▶ [Exercise directions]: In full and exactly, reproduce the entries below, but omit the pictures.

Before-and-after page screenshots

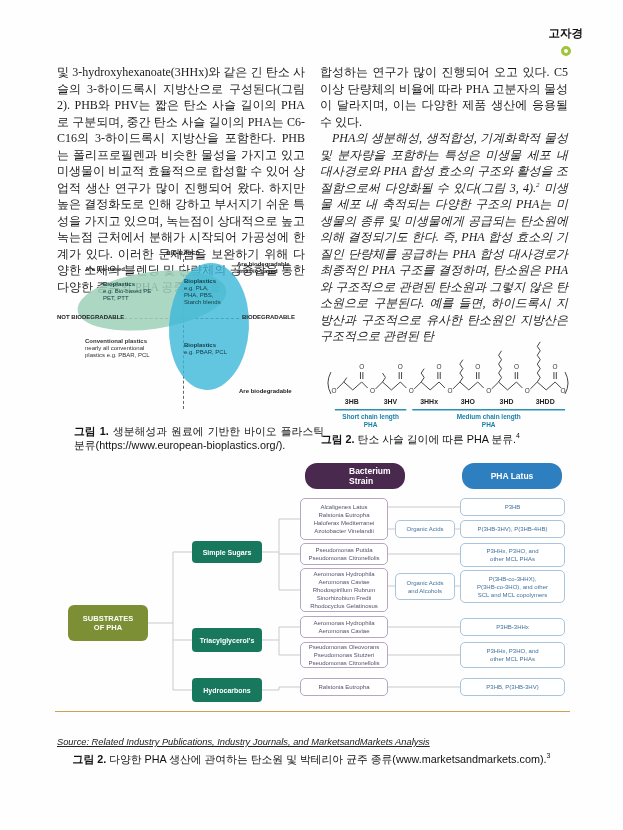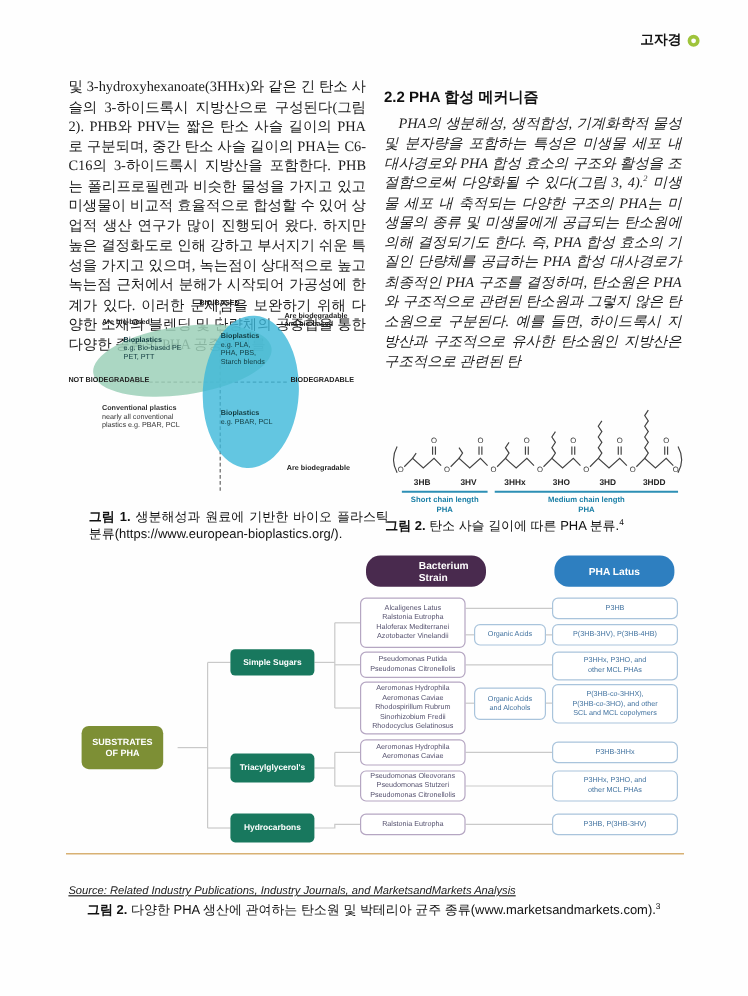--- a/index.html
+++ b/index.html
@@ -1,21 +1,21 @@
 <!DOCTYPE html>
 <html><head>
 <meta charset="utf-8">
 <style>
   * { margin:0; padding:0; box-sizing:border-box; }
   html,body { background:#ffffff; }
   body { width:623px; height:830px; position:relative; font-family:"Liberation Serif","DejaVu Serif",serif; color:#1a1a1a; }
   .page { position:absolute; inset:0; background:#fefefe; overflow:hidden; }
 
   
-  .hdr { position:absolute; top:26px; right:40px; display:flex; align-items:center; gap:5px; }
+  .hdr { position:absolute; top:26px; right:40px; display:flex; align-items:center; gap:5px;flex-direction:column; }
   .author { font-family:"Liberation Sans","DejaVu Sans",sans-serif; font-weight:bold; font-size:11.5px; color:#111; }
   .donut { width:10px; height:10px; border:3px solid #9fc43c; border-radius:50%; }
 
   
   .col { position:absolute; top:64px; width:248px; font-size:12px; line-height:16.5px; text-align:justify; }
   .col.left  { left:57px; }
   .col.right { left:320px; }
   .col h3 { font-family:"Liberation Sans","DejaVu Sans",sans-serif; font-size:12.5px; margin:9px 0 5px 0; color:#111; }
   .col p.indent { text-indent:12px;font-style:italic; }
   sup { font-size:7px; vertical-align:super; line-height:0; }
@@ -40,21 +40,21 @@
   
   .fig2 { position:absolute; left:321px; top:336px; width:250px; height:94px; }
   .fig2 svg text { font-family:"Liberation Sans","DejaVu Sans",sans-serif; }
 
   
   .fig3 { position:absolute; left:55px; top:460px; width:515px; height:250px; font-family:"Liberation Sans","DejaVu Sans",sans-serif; }
   .fig3 svg.wires { position:absolute; left:0; top:0; }
   .hdrbox { position:absolute; width:100px; height:26px; border-radius:12px; color:#fff; font-weight:bold; font-size:8.5px; display:flex; align-items:center; justify-content:center; }
   .hdrbox.purple { background:#492a4e; }
   .hdrbox.blue   { background:#2e7fc0; }
-  .subbox { position:absolute; left:13px; top:145px; width:68px; height:36px; background:#7d8f35; border-radius:6px; color:#fff; font-weight:bold; font-size:7.5px; line-height:9px; display:flex; flex-direction:column; align-items:center; justify-content:center; }
+  .subbox { position:absolute; left:13px; top:145px; width:80px; height:36px; background:#7d8f35; border-radius:6px; color:#fff; font-weight:bold; font-size:7.5px; line-height:9px; display:flex; flex-direction:column; align-items:center; justify-content:center; }
   .catbox { position:absolute; left:137px; width:70px; background:#18785e; border-radius:4px; color:#fff; font-weight:bold; font-size:7px; display:flex; align-items:center; justify-content:center; }
   .bbox { position:absolute; left:245px; width:88px; background:#fff; border:1px solid #b5a6c2; border-radius:5px; color:#55516e; font-size:6px; line-height:8px; display:flex; flex-direction:column; align-items:center; justify-content:center; text-align:center; }
   .mbox, .obox { position:absolute; background:#fff; border:1px solid #a9c4dc; border-radius:5px; color:#41729f; font-size:6px; line-height:8px; display:flex; flex-direction:column; align-items:center; justify-content:center; text-align:center; }
   .mbox { left:340px; width:60px; }
   .obox { left:405px; width:105px; }
 
   .tanline { position:absolute; left:55px; top:711px; width:515px; border-top:1.5px solid #cf9f52; }
   .note, .source { position:absolute; left:57px; width:515px; font-family:"Liberation Sans","DejaVu Sans",sans-serif; font-style:italic; font-size:9.3px; color:#222; }
   .note { top:719px; }
   .source { top:737px;text-decoration:underline; }
@@ -73,21 +73,21 @@
   <div class="hdr">
     <span class="author">고자경</span>
     <span class="donut"></span>
   </div>
 
   <div class="col left">
     <p>및 3-hydroxyhexanoate(3HHx)와 같은 긴 탄소 사슬의 3-하이드록시 지방산으로 구성된다(그림 2). PHB와 PHV는 짧은 탄소 사슬 길이의 PHA로 구분되며, 중간 탄소 사슬 길이의 PHA는 C6-C16의 3-하이드록시 지방산을 포함한다. PHB는 폴리프로필렌과 비슷한 물성을 가지고 있고 미생물이 비교적 효율적으로 합성할 수 있어 상업적 생산 연구가 많이 진행되어 왔다. 하지만 높은 결정화도로 인해 강하고 부서지기 쉬운 특성을 가지고 있으며, 녹는점이 상대적으로 높고 녹는점 근처에서 분해가 시작되어 가공성에 한계가 있다. 이러한 문제점을 보완하기 위해 다양한 소재의 블렌딩 및 단량체의 공중합을 통한 다양한 종류의 PHA 공중합체를</p>
   </div>
 
   <div class="col right">
-    <h3>2.2 PHA 합성 메커니즘</h3>
+    <p>합성하는 연구가 많이 진행되어 오고 있다. C5 이상 단량체의 비율에 따라 PHA 고분자의 물성이 달라지며, 이는 다양한 제품 생산에 응용될 수 있다.</p>
     <p class="indent"><span>PHA의 생분해성, 생적합성, 기계화학적 물성 및 분자량을 포함하는 특성은 미생물 세포 내 대사경로와 PHA 합성 효소의 구조와 활성을 조절함으로써 다양화될 수 있다(그림 3, 4).</span><sup>2</sup><span> 미생물 세포 내 축적되는 다양한 구조의 PHA는 미생물의 종류 및 미생물에게 공급되는 탄소원에 의해 결정되기도 한다. 즉, PHA 합성 효소의 기질인 단량체를 공급하는 PHA 합성 대사경로가 최종적인 PHA 구조를 결정하며, 탄소원은 PHA와 구조적으로 관련된 탄소원과 그렇지 않은 탄소원으로 구분된다. 예를 들면, 하이드록시 지방산과 구조적으로 유사한 탄소원인 지방산은 구조적으로 관련된 탄</span></p>
   </div>
 
   <div class="fig1">
     <div class="vlab" style="left:126px; top:0; transform:translateX(-50%);">BIO-BASED</div>
     <div class="vline"></div>
     <div class="hline"></div>
     <div class="ell green"></div>
     <div class="ell blue"></div>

▶ [Response for this exercise]:
--- a/index.html
+++ b/index.html
@@ -1,21 +1,21 @@
 <!DOCTYPE html>
 <html><head>
 <meta charset="utf-8">
 <style>
   * { margin:0; padding:0; box-sizing:border-box; }
   html,body { background:#ffffff; }
   body { width:623px; height:830px; position:relative; font-family:"Liberation Serif","DejaVu Serif",serif; color:#1a1a1a; }
   .page { position:absolute; inset:0; background:#fefefe; overflow:hidden; }
 
   
-  .hdr { position:absolute; top:26px; right:40px; display:flex; align-items:center; gap:5px; }
+  .hdr { position:absolute; top:26px; right:40px; display:flex; align-items:center; gap:5px;flex-direction:column; }
   .author { font-family:"Liberation Sans","DejaVu Sans",sans-serif; font-weight:bold; font-size:11.5px; color:#111; }
   .donut { width:10px; height:10px; border:3px solid #9fc43c; border-radius:50%; }
 
   
   .col { position:absolute; top:64px; width:248px; font-size:12px; line-height:16.5px; text-align:justify; }
   .col.left  { left:57px; }
   .col.right { left:320px; }
   .col h3 { font-family:"Liberation Sans","DejaVu Sans",sans-serif; font-size:12.5px; margin:9px 0 5px 0; color:#111; }
   .col p.indent { text-indent:12px;font-style:italic; }
   sup { font-size:7px; vertical-align:super; line-height:0; }
@@ -40,21 +40,21 @@
   
   .fig2 { position:absolute; left:321px; top:336px; width:250px; height:94px; }
   .fig2 svg text { font-family:"Liberation Sans","DejaVu Sans",sans-serif; }
 
   
   .fig3 { position:absolute; left:55px; top:460px; width:515px; height:250px; font-family:"Liberation Sans","DejaVu Sans",sans-serif; }
   .fig3 svg.wires { position:absolute; left:0; top:0; }
   .hdrbox { position:absolute; width:100px; height:26px; border-radius:12px; color:#fff; font-weight:bold; font-size:8.5px; display:flex; align-items:center; justify-content:center; }
   .hdrbox.purple { background:#492a4e; }
   .hdrbox.blue   { background:#2e7fc0; }
-  .subbox { position:absolute; left:13px; top:145px; width:68px; height:36px; background:#7d8f35; border-radius:6px; color:#fff; font-weight:bold; font-size:7.5px; line-height:9px; display:flex; flex-direction:column; align-items:center; justify-content:center; }
+  .subbox { position:absolute; left:13px; top:145px; width:80px; height:36px; background:#7d8f35; border-radius:6px; color:#fff; font-weight:bold; font-size:7.5px; line-height:9px; display:flex; flex-direction:column; align-items:center; justify-content:center; }
   .catbox { position:absolute; left:137px; width:70px; background:#18785e; border-radius:4px; color:#fff; font-weight:bold; font-size:7px; display:flex; align-items:center; justify-content:center; }
   .bbox { position:absolute; left:245px; width:88px; background:#fff; border:1px solid #b5a6c2; border-radius:5px; color:#55516e; font-size:6px; line-height:8px; display:flex; flex-direction:column; align-items:center; justify-content:center; text-align:center; }
   .mbox, .obox { position:absolute; background:#fff; border:1px solid #a9c4dc; border-radius:5px; color:#41729f; font-size:6px; line-height:8px; display:flex; flex-direction:column; align-items:center; justify-content:center; text-align:center; }
   .mbox { left:340px; width:60px; }
   .obox { left:405px; width:105px; }
 
   .tanline { position:absolute; left:55px; top:711px; width:515px; border-top:1.5px solid #cf9f52; }
   .note, .source { position:absolute; left:57px; width:515px; font-family:"Liberation Sans","DejaVu Sans",sans-serif; font-style:italic; font-size:9.3px; color:#222; }
   .note { top:719px; }
   .source { top:737px;text-decoration:underline; }
@@ -73,21 +73,21 @@
   <div class="hdr">
     <span class="author">고자경</span>
     <span class="donut"></span>
   </div>
 
   <div class="col left">
     <p>및 3-hydroxyhexanoate(3HHx)와 같은 긴 탄소 사슬의 3-하이드록시 지방산으로 구성된다(그림 2). PHB와 PHV는 짧은 탄소 사슬 길이의 PHA로 구분되며, 중간 탄소 사슬 길이의 PHA는 C6-C16의 3-하이드록시 지방산을 포함한다. PHB는 폴리프로필렌과 비슷한 물성을 가지고 있고 미생물이 비교적 효율적으로 합성할 수 있어 상업적 생산 연구가 많이 진행되어 왔다. 하지만 높은 결정화도로 인해 강하고 부서지기 쉬운 특성을 가지고 있으며, 녹는점이 상대적으로 높고 녹는점 근처에서 분해가 시작되어 가공성에 한계가 있다. 이러한 문제점을 보완하기 위해 다양한 소재의 블렌딩 및 단량체의 공중합을 통한 다양한 종류의 PHA 공중합체를</p>
   </div>
 
   <div class="col right">
-    <h3>2.2 PHA 합성 메커니즘</h3>
+    <p>합성하는 연구가 많이 진행되어 오고 있다. C5 이상 단량체의 비율에 따라 PHA 고분자의 물성이 달라지며, 이는 다양한 제품 생산에 응용될 수 있다.</p>
     <p class="indent"><span>PHA의 생분해성, 생적합성, 기계화학적 물성 및 분자량을 포함하는 특성은 미생물 세포 내 대사경로와 PHA 합성 효소의 구조와 활성을 조절함으로써 다양화될 수 있다(그림 3, 4).</span><sup>2</sup><span> 미생물 세포 내 축적되는 다양한 구조의 PHA는 미생물의 종류 및 미생물에게 공급되는 탄소원에 의해 결정되기도 한다. 즉, PHA 합성 효소의 기질인 단량체를 공급하는 PHA 합성 대사경로가 최종적인 PHA 구조를 결정하며, 탄소원은 PHA와 구조적으로 관련된 탄소원과 그렇지 않은 탄소원으로 구분된다. 예를 들면, 하이드록시 지방산과 구조적으로 유사한 탄소원인 지방산은 구조적으로 관련된 탄</span></p>
   </div>
 
   <div class="fig1">
     <div class="vlab" style="left:126px; top:0; transform:translateX(-50%);">BIO-BASED</div>
     <div class="vline"></div>
     <div class="hline"></div>
     <div class="ell green"></div>
     <div class="ell blue"></div>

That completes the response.